[Stored records]
========

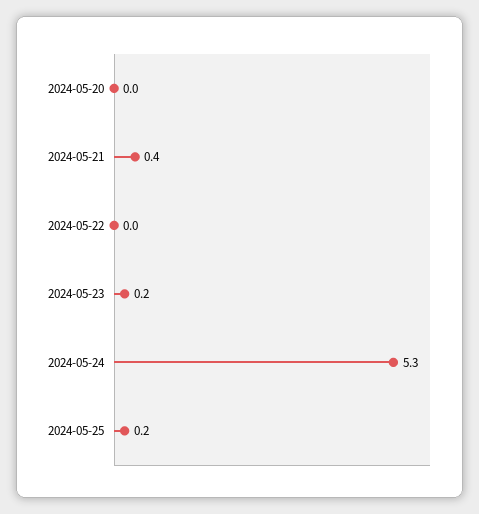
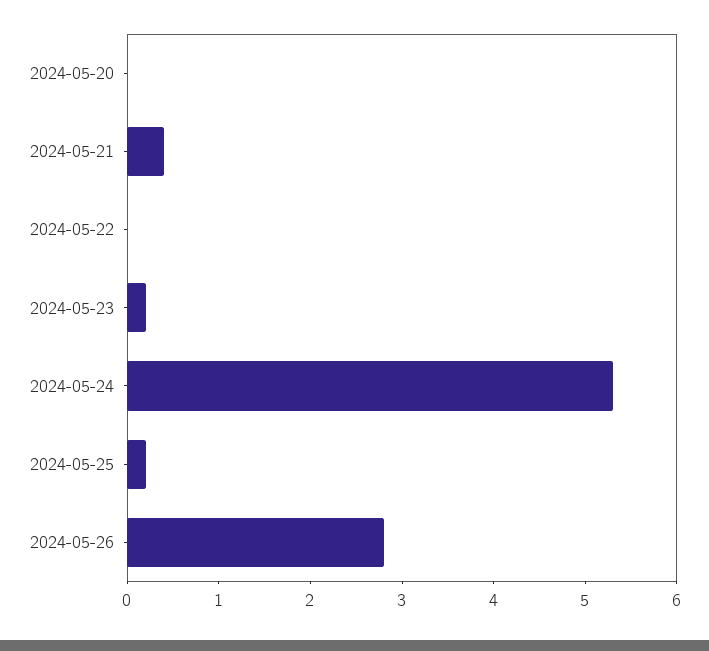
2024-05-26: none -> 2.8

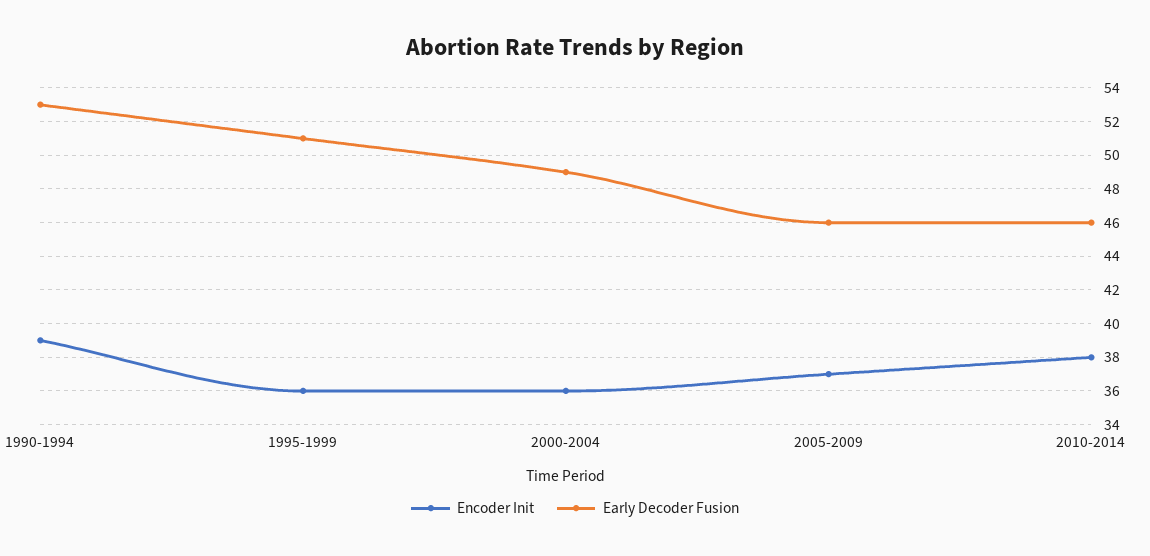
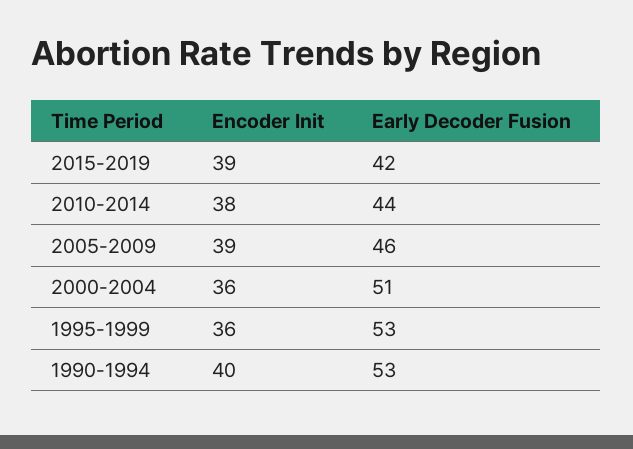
Encoder Init, 1990-1994: 39 -> 40
Early Decoder Fusion, 1995-1999: 51 -> 53
Early Decoder Fusion, 2000-2004: 49 -> 51
Encoder Init, 2005-2009: 37 -> 39
Early Decoder Fusion, 2010-2014: 46 -> 44
Encoder Init, 2015-2019: none -> 39
Early Decoder Fusion, 2015-2019: none -> 42

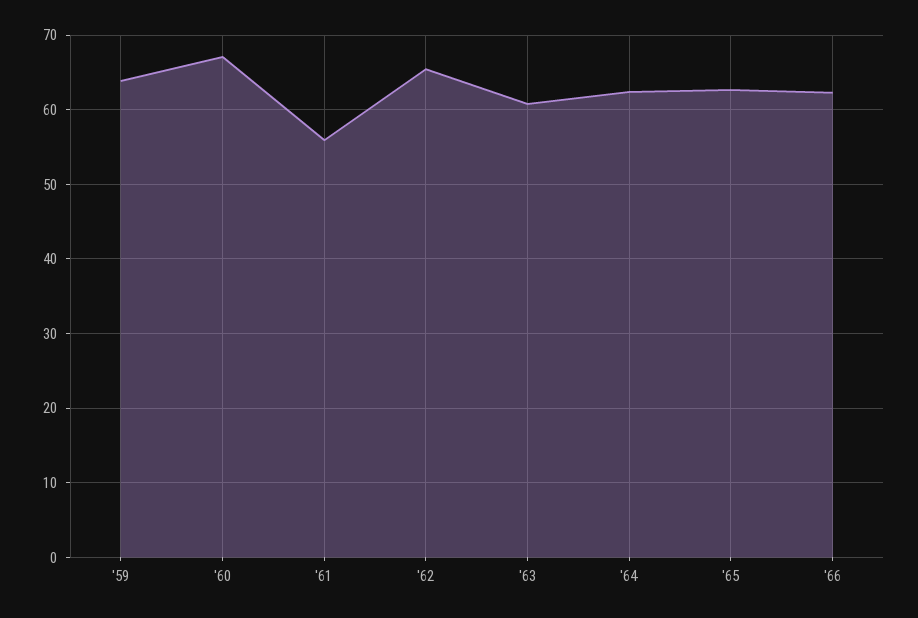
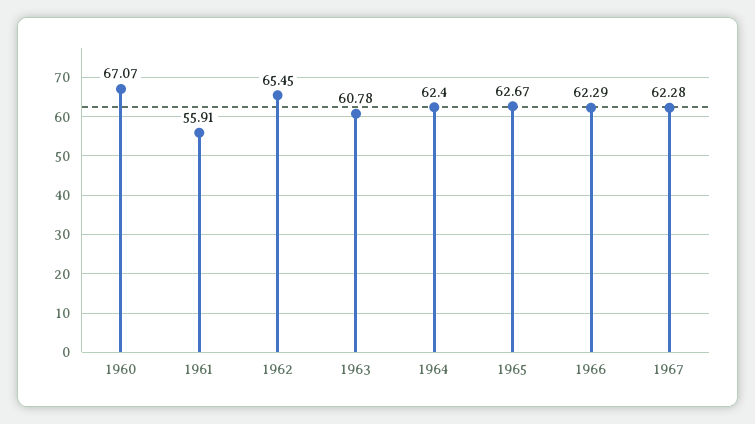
'59: 64 -> none
1967: none -> 62.28

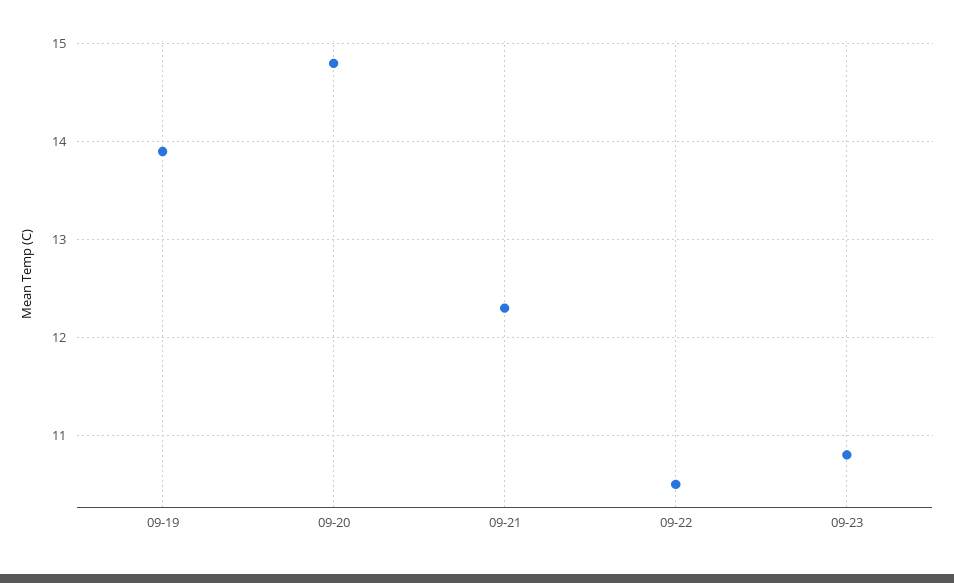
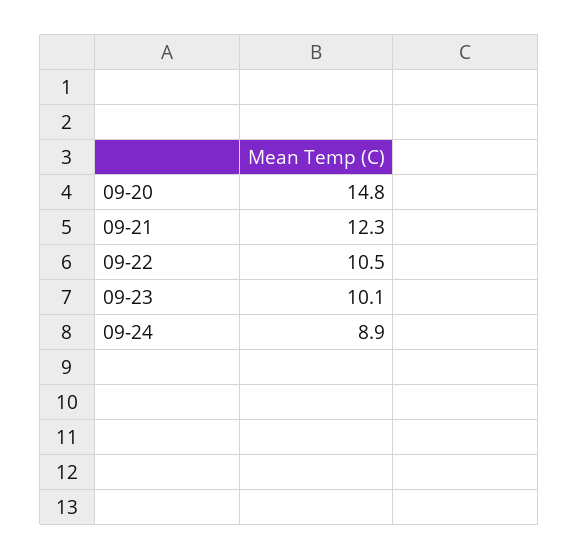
09-19: 13.9 -> none
09-23: 10.8 -> 10.1
09-24: none -> 8.9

========

## Directions
From the entries above, copy every line where the word "Encoder" shows up.

## Answer below
Encoder Init, 1990-1994: 39 -> 40
Encoder Init, 2005-2009: 37 -> 39
Encoder Init, 2015-2019: none -> 39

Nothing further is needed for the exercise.